The Day a Breeder Became a Cultivator


By Kae Matundu-Tjiparuro


As they say, one little thing leads to another. A visit to an in-law’s farm a few years ago seems to have launched Tjizembua Mbazuvara onto something.

Today he stands, arguably, before one of his biggest challenges in life when, in due course, he embarks on the training of fellow farmers in the Otjinene Constituency in the use of Draught Animal Power (DAP) through the Ministry of Agriculture, Water and Forestry.

Thanks to his in-law, he started seeing the light in cultivation, especially that animal husbandry goes hand in hand with the cultivation of land. What caught his eyes then were bars of a mixture of maize meal and beans in the warehouse on his in-law’s farm. These were used as fodder for the animals.

Since then Mbazuvara, now running and managing in this village on a smallholding known as Uprising, a mixed smallholding of predominantly cattle-rearing and a 4.5 hectare land for cultivation, has not looked back.

It all started with a forecourt piece of land before he shifted to the current location. Land here, darkish in colour, offers him a better option for cultivation because it holds water better than the initial land which he started cultivating. Besides being a constant source of food supply, Mbazuvara has seen the land he cultivates bringing change in his livelihood. In the recent suspension of auctions in the Omaheke Region, he was able to send his daughter back to school in Swakopmund with proceeds especially from selling beans. And his leaning towards cultivation seems to have positively rubbed on fellow villagers to the extent that the village can easily qualify for crown of the cultivation garden of the Otjinene Constituency, if not of the whole of the Omaheke region. He estimates that 20 of the 30 homesteads here now work their own land.

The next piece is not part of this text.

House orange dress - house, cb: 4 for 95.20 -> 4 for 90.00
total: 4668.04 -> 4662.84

That briefly is how Mbazuvara came to be a would-be ambassador of the Drought Animal Power initiative of the Government. His land cultivating initiative through the Otjinene agricultural extension office, eventually caught the attention and interest of the ministry of agriculture, which snapped him to attend with others a two-week intensive training course in DAP technical crop production at Mashare in the Kavango region. There they were introduced to new cultivation methods, which differ from traditional methods in that it relies more on animal power. Crucially, while the tilling of land could take up to three weeks through the traditional method, with DAP it take only about three days. Not only that but any single maize cob, for instance, carries more yields through DAP. Tractors, which can be an expensive venture, and also damages the land, are also out with DAP.

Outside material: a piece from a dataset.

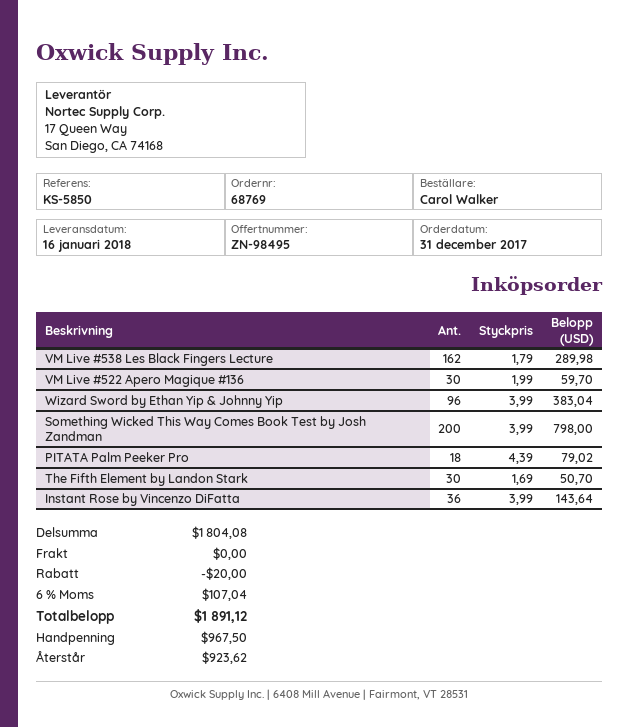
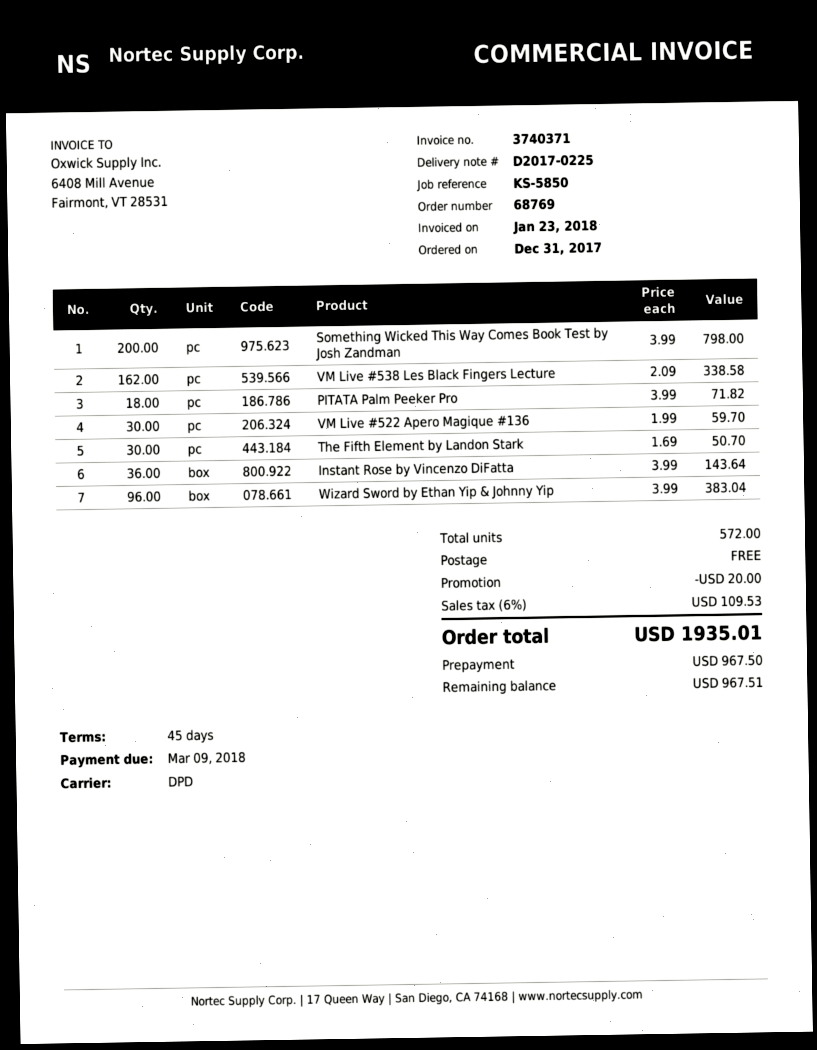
VM Live #538 Les Black Fingers Lecture: 162 x 1.79 = 289.98 -> 162 x 2.09 = 338.58
PITATA Palm Peeker Pro: 18 x 4.39 = 79.02 -> 18 x 3.99 = 71.82
tax: 6% = 107.04 -> 6% = 109.53
total: 1891.12 -> 1935.01
balance: 923.62 -> 967.51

Mbazuvara says it is imperative for people to engage in the production of their own food, especially given the current era where food prices are hitting the roof. He adds that in any one harvest some of the yields can be stored for a whole year so when one goes into the next season there is food. This provides food security. Some of it can also go into the making of animal fodder. Especially in this age when HIV/AIDS is taking a high toll on human resources, the use of draught power is the route, Mbazuvara advises with full conviction. Also when our homes are being swelled with infected members, producing own food can be much helpful.

Besides individuals who have become aware of his products, his favourite selling point is auctions in the Otjinene Constituency. But seems the word is quickly spreading around that Mbazuvara intends to add four more hectares of production to his land. The preparation calendar for the next planting season is already on the table starting especially with clearing the bushes.

There is no use to buy seeds as he can use the maize and beans from last year yield. This makes it less expensive with a 12.5 kg of seeds running into between N$70.80. Of course, all these preparations are done with one big hope and expectation, that of rain.

Meanwhile, Mbazuvara is all excitement regarding his new challenge of introducing fellow farmers to DAP. Not only that but strongly believes that once they have gone through the necessary training, and DAP is eventually officially introduced, there’s no stopping fellow farmers in working their lands and becoming sell-sufficient in food production, as well as having an alternative source of income to cattle rearing.